Among women with hormone-receptor–positive breast cancer, the odds of recurrence or death are reduced by 47 and 26 percent, respectively, after five years of treatment with tamoxifen. The drug has beneficial systemic effects, such as protection against osteoporosis, but is associated with an increased risk of thromboembolism and a two to four times increased relative risk of endometrial carcinoma. New drugs, such as anastrozole, have been developed to combine the potency of tamoxifen with a decreased risk of adverse effects. A large international trial (the Arimidex [anastrozole], Tamoxifen, Alone or in Combination study) compared the effectiveness of anastrozole with tamoxifen and a combination of the drugs in 9,366 postmenopausal women with operable invasive breast cancer.
Patients were randomly assigned to one of three treatment groups after surgery and chemotherapy. The 3,125 women randomized to anastrozole were comparable to the 3,116 women assigned to tamoxifen and the 3,125 women assigned to combination therapy in terms of average age (64 years), body mass index (27 kg per m2), hysterectomy status (28 percent), and prior use of hormone-replacement therapy (35 percent). Patients were treated according to local practice policies. The women were assessed on entry to the study and at three months and six months, then every six months for five years, and annually thereafter. The median follow-up period was 33 months.

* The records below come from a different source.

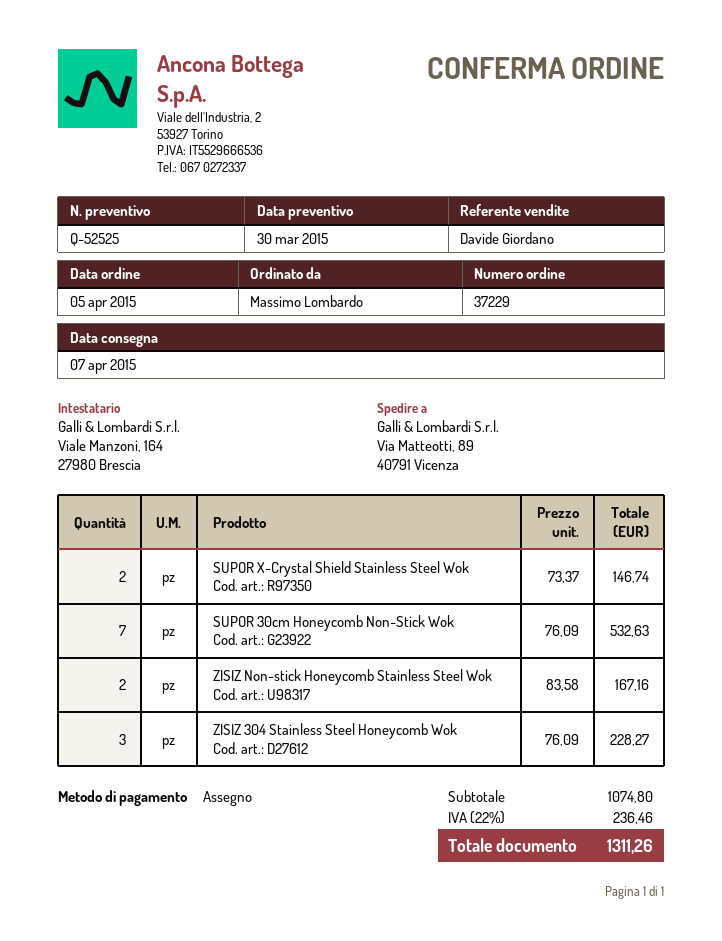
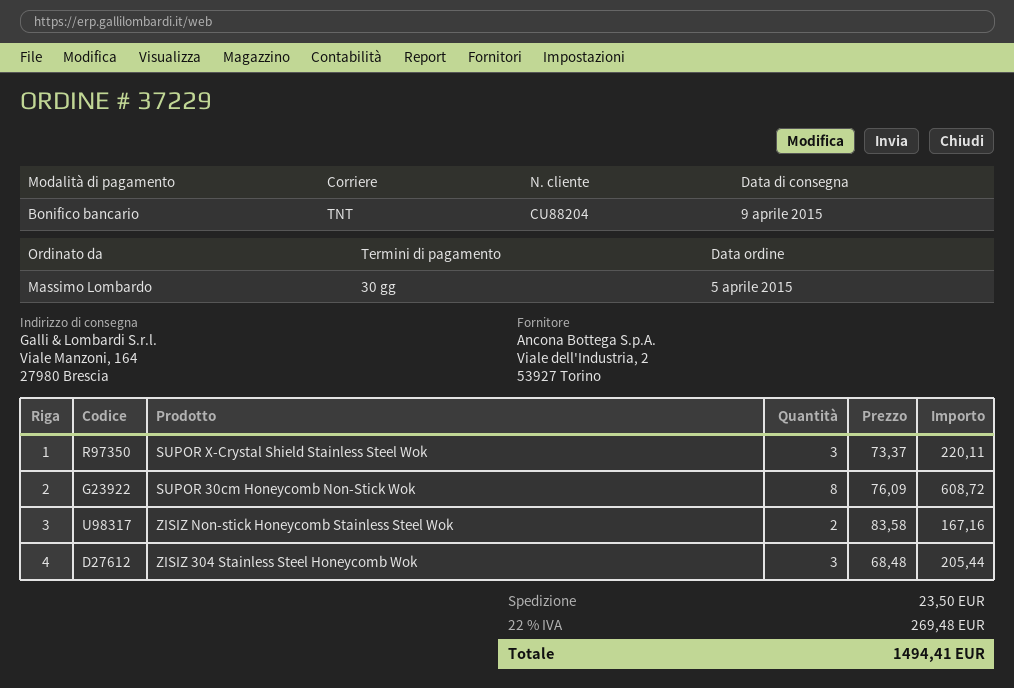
delivery date: 2015-04-07 -> 2015-04-09
payment method: cheque -> bank transfer
ship to: Via Matteotti, 89, 40791 Vicenza -> Viale Manzoni, 164, 27980 Brescia
SUPOR X-Crystal Shield Stainless Steel Wok: 2 x 73.37 = 146.74 -> 3 x 73.37 = 220.11
SUPOR 30cm Honeycomb Non-Stick Wok: 7 x 76.09 = 532.63 -> 8 x 76.09 = 608.72
ZISIZ 304 Stainless Steel Honeycomb Wok: 3 x 76.09 = 228.27 -> 3 x 68.48 = 205.44
shipping: none -> 23.50
tax: 22% = 236.46 -> 22% = 269.48
total: 1311.26 -> 1494.41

During the study, 231 women experienced local recurrence, 544 had distant recurrence, 75 developed cancer in the other breast, and 618 died. The disease-free survival was significantly longer in patients assigned to anastrozole only. At three years, the disease-free survival rates were 89.4 percent in the anastrozole group, 87.4 percent in the tamoxifen group, and 87.2 percent in the combination group. The disease-free survival rates at three years for hormone-receptor–positive women were 91.2 percent in the anastrozole group, 89.3 percent in the tamoxifen group, and 88.9 percent in the combination group. Anastrozole also was associated with a significantly longer time to recurrence in receptor-positive women. The odds of a second primary cancer in the contralateral breast were reduced by 58 percent in women treated with anastrozole compared with women treated with tamoxifen. This reduction is clinically significant; 83 percent of these second primary cancers were invasive.
Overall, the three treatments had a similar number of adverse effects, but significantly fewer withdrawals occurred with anastrozole. The pattern of adverse effects differed depending on the drug. Anastrozole was significantly less likely to be associated with hot flashes, vaginal discharge or bleeding, thromboembolic events, and endometrial cancer. Conversely, anastrozole was significantly more likely to be associated with musculoskeletal disorders—principally arthralgia—and fractures of the spine.
The authors conclude that anastrozole therapy is superior to tamoxifen or the combination therapy in patients with hormone-receptor–positive disease. The effect was most powerful in preventing or delaying new primary cancers in the contralateral breast. The role of this new class of agents will be determined after further studies of effectiveness and clarification of side effects; nevertheless, postmenopausal women with hormone-responsive tumors now have a choice of effective agents with different characteristics.